### Exercise prompt:
Can you transcribe the data exactly? Leave the pictures out.

━━ Listed entries ━━

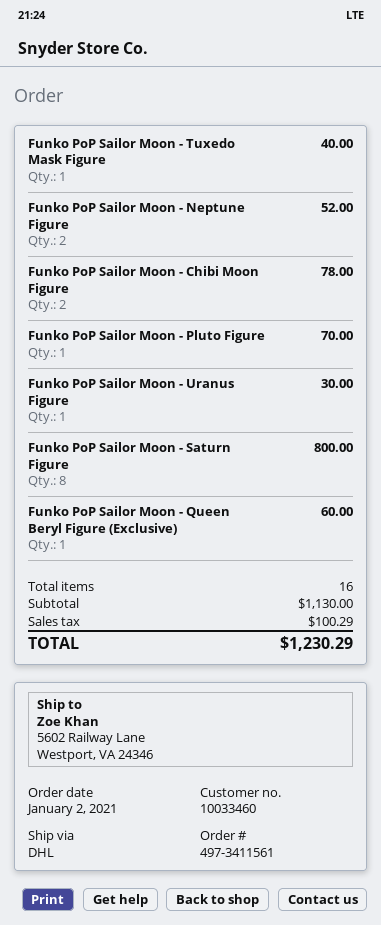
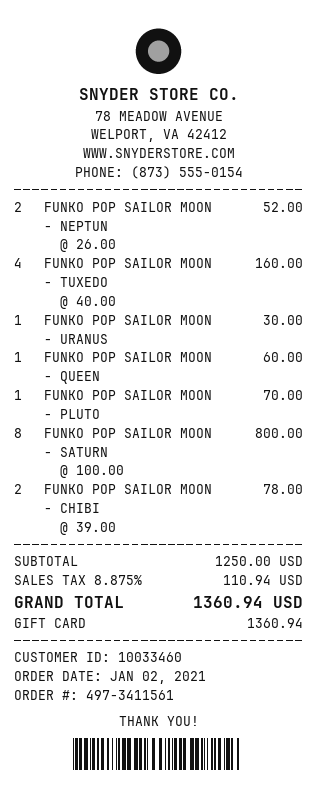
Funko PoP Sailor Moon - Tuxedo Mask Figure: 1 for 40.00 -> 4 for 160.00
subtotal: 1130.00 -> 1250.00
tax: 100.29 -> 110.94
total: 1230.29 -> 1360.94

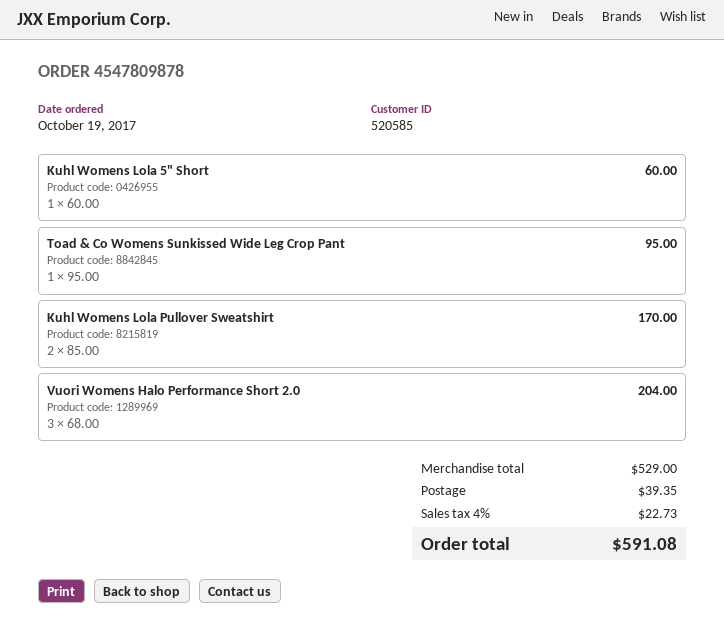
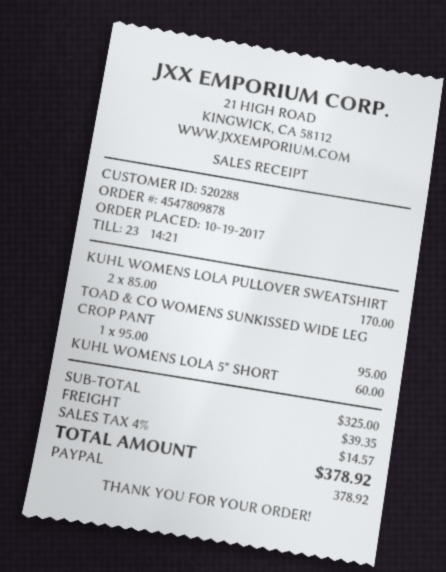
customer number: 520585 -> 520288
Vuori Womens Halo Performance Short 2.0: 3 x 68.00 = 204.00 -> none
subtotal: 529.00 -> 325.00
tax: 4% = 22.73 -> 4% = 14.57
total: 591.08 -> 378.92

━━━

### Answer below:
Funko PoP Sailor Moon - Tuxedo Mask Figure: 1 for 40.00 -> 4 for 160.00
subtotal: 1130.00 -> 1250.00
tax: 100.29 -> 110.94
total: 1230.29 -> 1360.94

customer number: 520585 -> 520288
Vuori Womens Halo Performance Short 2.0: 3 x 68.00 = 204.00 -> none
subtotal: 529.00 -> 325.00
tax: 4% = 22.73 -> 4% = 14.57
total: 591.08 -> 378.92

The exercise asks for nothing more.